● **EXERCISE REQUIREMENTS**
Starting at the first line of the records below, reproduce every line up to and including the line with "듣고 쌓이고 쌓였던</div>", but leave out all pictures.

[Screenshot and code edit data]

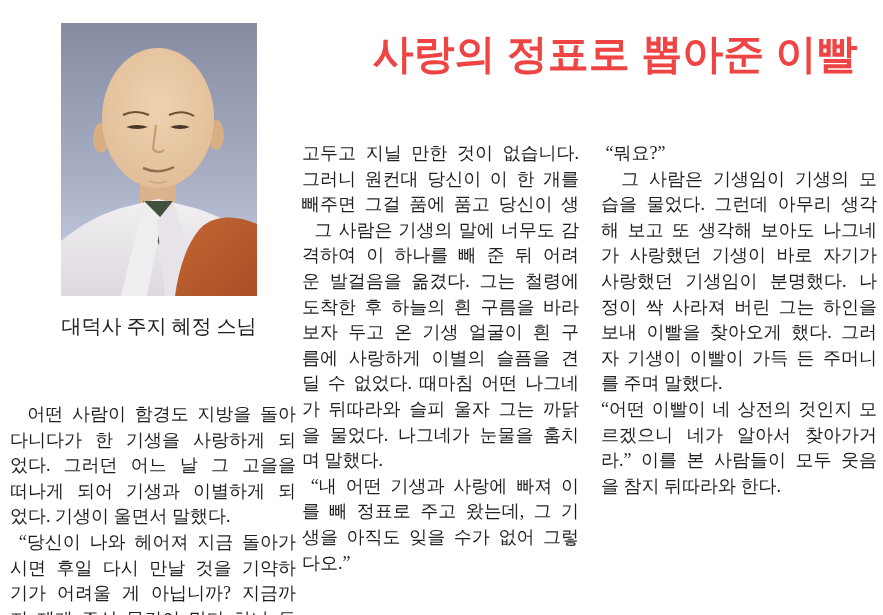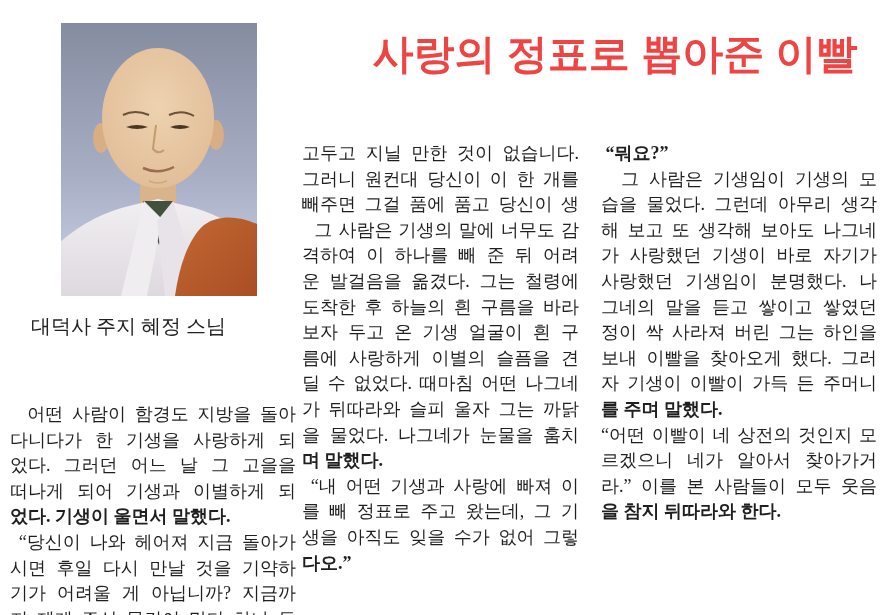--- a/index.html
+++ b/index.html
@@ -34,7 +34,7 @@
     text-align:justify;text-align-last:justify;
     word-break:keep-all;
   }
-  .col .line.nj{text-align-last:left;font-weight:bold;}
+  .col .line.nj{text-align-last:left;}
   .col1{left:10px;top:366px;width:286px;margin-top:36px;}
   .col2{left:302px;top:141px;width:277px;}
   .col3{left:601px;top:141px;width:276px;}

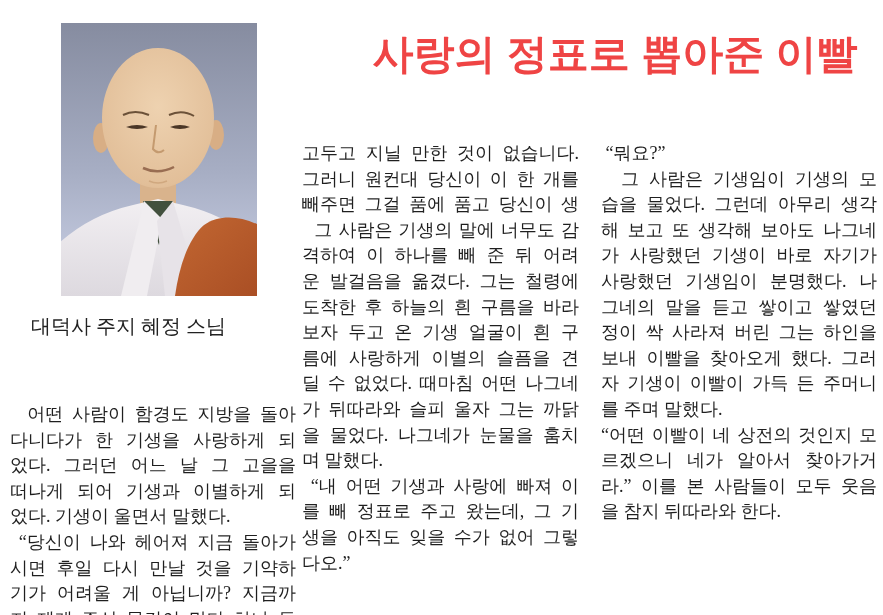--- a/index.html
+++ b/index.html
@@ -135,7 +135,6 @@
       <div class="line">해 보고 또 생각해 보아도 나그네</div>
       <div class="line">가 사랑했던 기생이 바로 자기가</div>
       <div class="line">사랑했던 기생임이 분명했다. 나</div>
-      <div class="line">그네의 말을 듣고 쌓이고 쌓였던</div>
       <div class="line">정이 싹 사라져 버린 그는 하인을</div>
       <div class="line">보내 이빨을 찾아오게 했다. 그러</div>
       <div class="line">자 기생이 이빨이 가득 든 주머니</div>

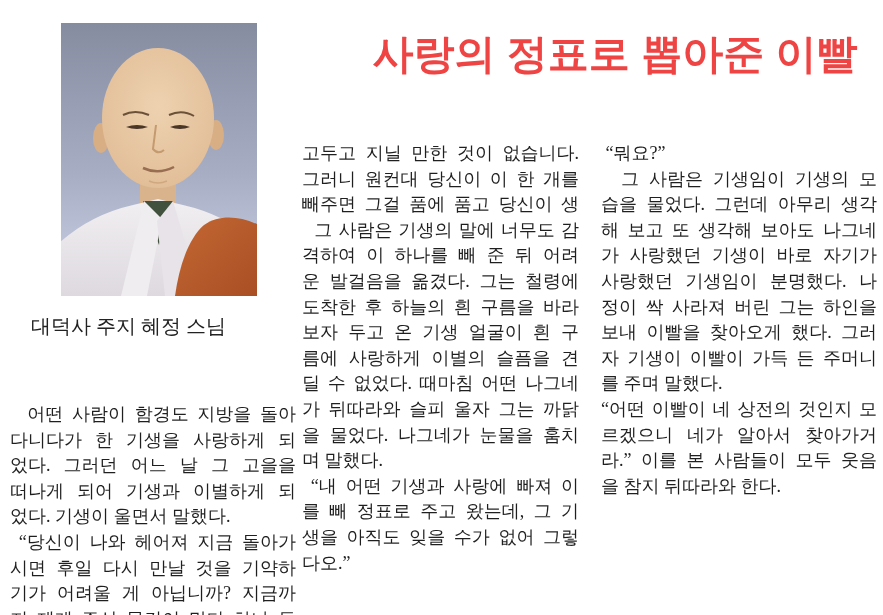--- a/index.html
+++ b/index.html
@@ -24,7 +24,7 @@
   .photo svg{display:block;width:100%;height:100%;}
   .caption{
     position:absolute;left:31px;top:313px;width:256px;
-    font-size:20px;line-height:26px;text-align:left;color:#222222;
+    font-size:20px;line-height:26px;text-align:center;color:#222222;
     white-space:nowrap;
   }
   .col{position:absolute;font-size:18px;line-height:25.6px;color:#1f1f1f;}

● **YOUR RESPONSE**
--- a/index.html
+++ b/index.html
@@ -34,7 +34,7 @@
     text-align:justify;text-align-last:justify;
     word-break:keep-all;
   }
-  .col .line.nj{text-align-last:left;font-weight:bold;}
+  .col .line.nj{text-align-last:left;}
   .col1{left:10px;top:366px;width:286px;margin-top:36px;}
   .col2{left:302px;top:141px;width:277px;}
   .col3{left:601px;top:141px;width:276px;}

--- a/index.html
+++ b/index.html
@@ -135,7 +135,6 @@
       <div class="line">해 보고 또 생각해 보아도 나그네</div>
       <div class="line">가 사랑했던 기생이 바로 자기가</div>
       <div class="line">사랑했던 기생임이 분명했다. 나</div>
-      <div class="line">그네의 말을 듣고 쌓이고 쌓였던</div>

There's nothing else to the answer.